What you will do :: Repeat the records exactly. Leave out the pictures.
┄┄┄┄┄┄┄┄┄┄┄┄┄┄┄┄┄┄┄┄
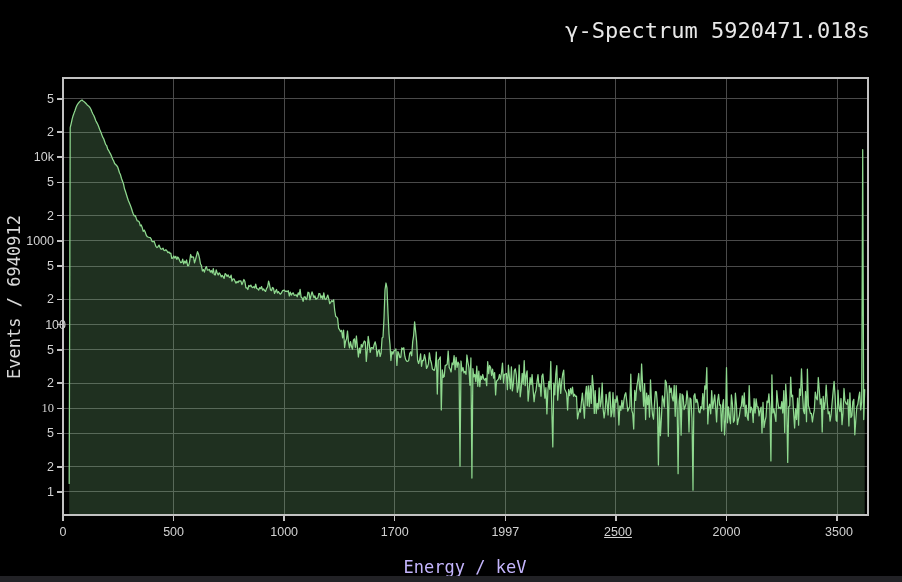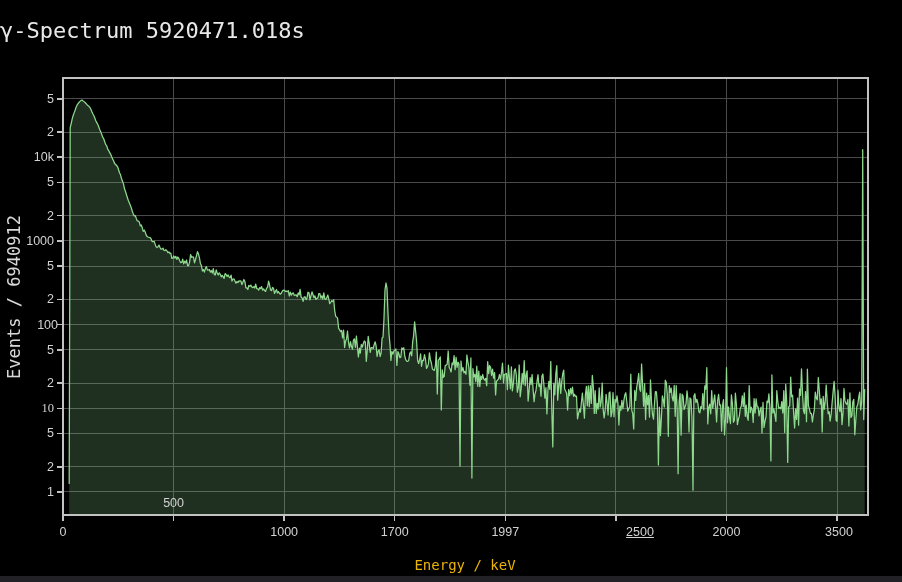--- a/index.html
+++ b/index.html
@@ -5,7 +5,7 @@
   html,body{margin:0;padding:0;background:#000;}
   .app{position:relative;width:902px;height:582px;background:#000;overflow:hidden;
        font-family:"Liberation Sans","DejaVu Sans",sans-serif;}
-  .chart-title{position:absolute;left:0;top:18px;width:870px;text-align:left;
+  .chart-title{position:absolute;left:0;top:18px;width:870px;text-align:right;
        font-family:"DejaVu Sans Mono","Liberation Mono",monospace;
        font-size:22px;color:#e8e8e8;letter-spacing:0px;}
   .y-axis-title{position:absolute;left:14px;top:297px;transform:translate(-50%,-50%) rotate(-90deg);

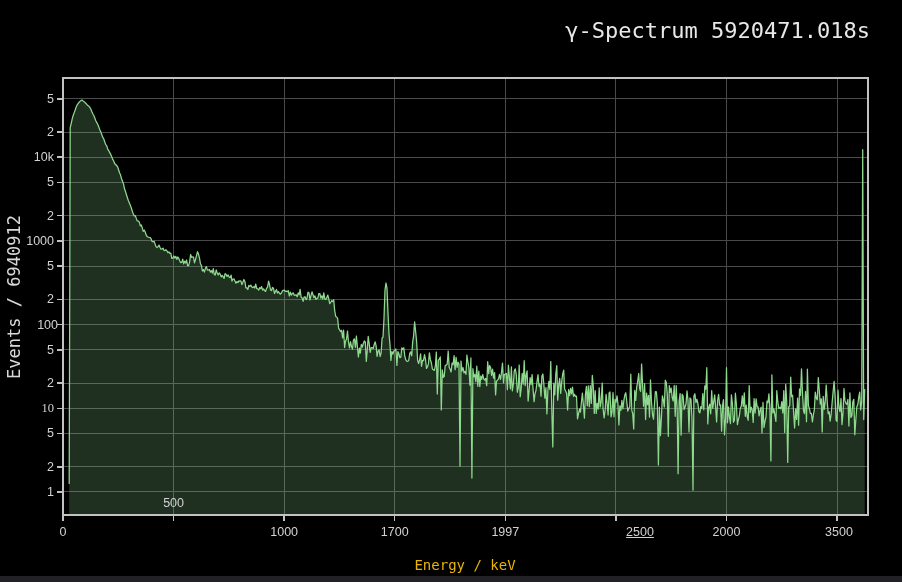--- a/index.html
+++ b/index.html
@@ -101,7 +101,7 @@
       <span class="tick-label y" style="left: 54px; top: 408.302px; font-family: Liberation Serif, serif;">10</span>
       <span class="tick-label y" style="left: 54px; top: 383.111px;">2</span>
       <span class="tick-label y" style="left: 54px; top: 349.809px;">5</span>
-      <span class="tick-label y" style="left: 58px; top: 324.618px; text-align: right;">100</span>
+      <span class="tick-label y" style="left: 66px; top: 324.618px; text-align: right;">100</span>
       <span class="tick-label y" style="left: 54px; top: 299.426px;">2</span>
       <span class="tick-label y" style="left: 54px; top: 266.125px;">5</span>
       <span class="tick-label y" style="left: 54px; top: 240.934px;">1000</span>

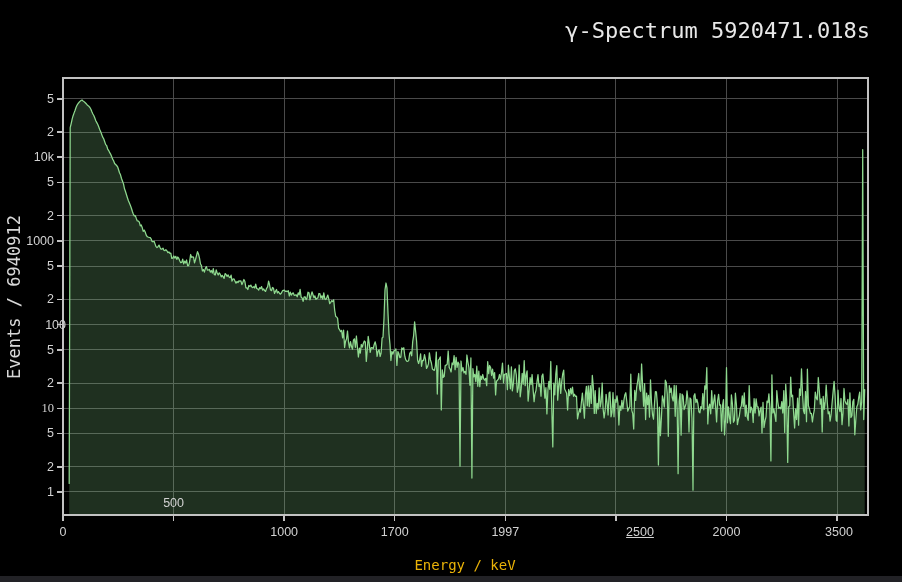--- a/index.html
+++ b/index.html
@@ -86,7 +86,7 @@
 
   <div id="xtickLabels">
       <span class="tick-label x" style="left: 63px; top: 525px;">0</span>
-      <span class="tick-label x" style="left: 173.577px; top: 496px;">500</span>
+      <span class="tick-label x" style="left: 173.577px; top: 525px;">500</span>
       <span class="tick-label x" style="left: 284.154px; top: 525px;">1000</span>
       <span class="tick-label x" style="left: 394.731px; top: 525px;">1700</span>
       <span class="tick-label x" style="left: 505.308px; top: 525px;">1997</span>

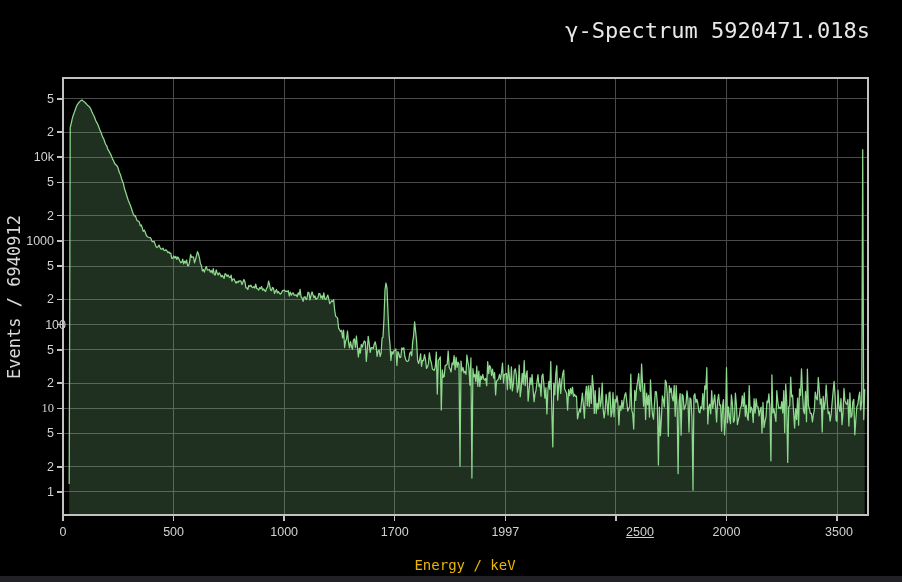--- a/index.html
+++ b/index.html
@@ -90,7 +90,7 @@
       <span class="tick-label x" style="left: 284.154px; top: 525px;">1000</span>
       <span class="tick-label x" style="left: 394.731px; top: 525px;">1700</span>
       <span class="tick-label x" style="left: 505.308px; top: 525px;">1997</span>
-      <span class="tick-label x" style="left: 640px; top: 525px; text-decoration: underline;">2500</span>
+      <span class="tick-label x" style="left: 618px; top: 525px; text-decoration: underline;">2500</span>
       <span class="tick-label x" style="left: 726.462px; top: 525px;">2000</span>
       <span class="tick-label x" style="left: 839px; top: 525px;">3500</span>
     </div>

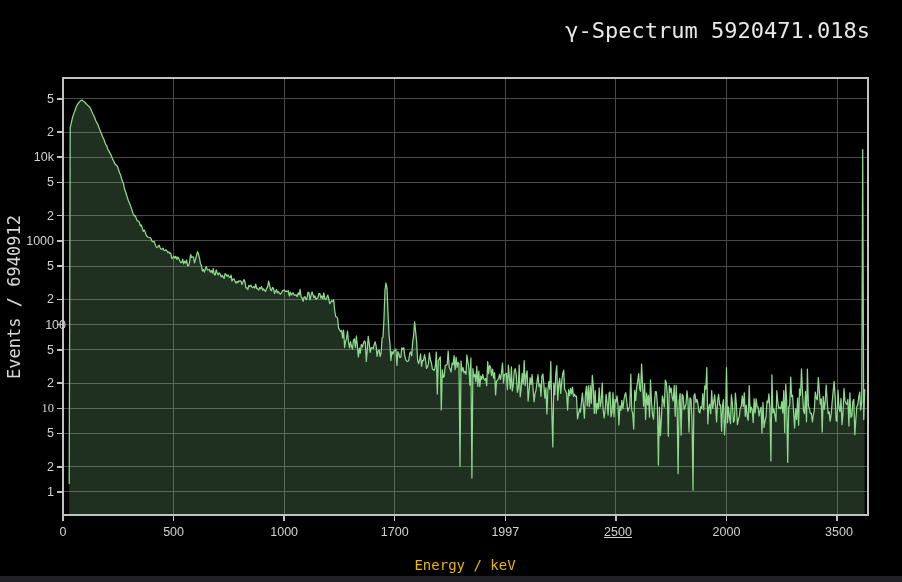--- a/index.html
+++ b/index.html
@@ -13,7 +13,7 @@
        font-size:17px;color:#d8d8d8;white-space:nowrap;}
   .x-axis-title{position:absolute;left:465px;top:557px;transform:translate(-50%,0);
        font-family:"DejaVu Sans Mono","Liberation Mono",monospace;
-       font-size:14px;color:#eab308;white-space:nowrap;}
+       font-size:17px;color:#c4b5fd;white-space:nowrap;}
   .plot-svg{position:absolute;left:0;top:0;}
   .tick-label{position:absolute;font-size:12.5px;color:#d2d2d2;white-space:nowrap;}
   .tick-label.x{transform:translate(-50%,0);}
┄┄┄┄┄┄┄┄┄┄┄┄┄┄┄┄┄┄┄┄
Response area ::
--- a/index.html
+++ b/index.html
@@ -5,7 +5,7 @@
   html,body{margin:0;padding:0;background:#000;}
   .app{position:relative;width:902px;height:582px;background:#000;overflow:hidden;
        font-family:"Liberation Sans","DejaVu Sans",sans-serif;}
-  .chart-title{position:absolute;left:0;top:18px;width:870px;text-align:left;
+  .chart-title{position:absolute;left:0;top:18px;width:870px;text-align:right;
        font-family:"DejaVu Sans Mono","Liberation Mono",monospace;
        font-size:22px;color:#e8e8e8;letter-spacing:0px;}
   .y-axis-title{position:absolute;left:14px;top:297px;transform:translate(-50%,-50%) rotate(-90deg);

--- a/index.html
+++ b/index.html
@@ -101,7 +101,7 @@
       <span class="tick-label y" style="left: 54px; top: 408.302px; font-family: Liberation Serif, serif;">10</span>
       <span class="tick-label y" style="left: 54px; top: 383.111px;">2</span>
       <span class="tick-label y" style="left: 54px; top: 349.809px;">5</span>
-      <span class="tick-label y" style="left: 58px; top: 324.618px; text-align: right;">100</span>
+      <span class="tick-label y" style="left: 66px; top: 324.618px; text-align: right;">100</span>
       <span class="tick-label y" style="left: 54px; top: 299.426px;">2</span>
       <span class="tick-label y" style="left: 54px; top: 266.125px;">5</span>
       <span class="tick-label y" style="left: 54px; top: 240.934px;">1000</span>

--- a/index.html
+++ b/index.html
@@ -86,7 +86,7 @@
 
   <div id="xtickLabels">
       <span class="tick-label x" style="left: 63px; top: 525px;">0</span>
-      <span class="tick-label x" style="left: 173.577px; top: 496px;">500</span>
+      <span class="tick-label x" style="left: 173.577px; top: 525px;">500</span>
       <span class="tick-label x" style="left: 284.154px; top: 525px;">1000</span>
       <span class="tick-label x" style="left: 394.731px; top: 525px;">1700</span>
       <span class="tick-label x" style="left: 505.308px; top: 525px;">1997</span>

--- a/index.html
+++ b/index.html
@@ -90,7 +90,7 @@
       <span class="tick-label x" style="left: 284.154px; top: 525px;">1000</span>
       <span class="tick-label x" style="left: 394.731px; top: 525px;">1700</span>
       <span class="tick-label x" style="left: 505.308px; top: 525px;">1997</span>
-      <span class="tick-label x" style="left: 640px; top: 525px; text-decoration: underline;">2500</span>
+      <span class="tick-label x" style="left: 618px; top: 525px; text-decoration: underline;">2500</span>
       <span class="tick-label x" style="left: 726.462px; top: 525px;">2000</span>
       <span class="tick-label x" style="left: 839px; top: 525px;">3500</span>
     </div>

--- a/index.html
+++ b/index.html
@@ -13,7 +13,7 @@
        font-size:17px;color:#d8d8d8;white-space:nowrap;}
   .x-axis-title{position:absolute;left:465px;top:557px;transform:translate(-50%,0);
        font-family:"DejaVu Sans Mono","Liberation Mono",monospace;
-       font-size:14px;color:#eab308;white-space:nowrap;}
+       font-size:17px;color:#c4b5fd;white-space:nowrap;}
   .plot-svg{position:absolute;left:0;top:0;}
   .tick-label{position:absolute;font-size:12.5px;color:#d2d2d2;white-space:nowrap;}
   .tick-label.x{transform:translate(-50%,0);}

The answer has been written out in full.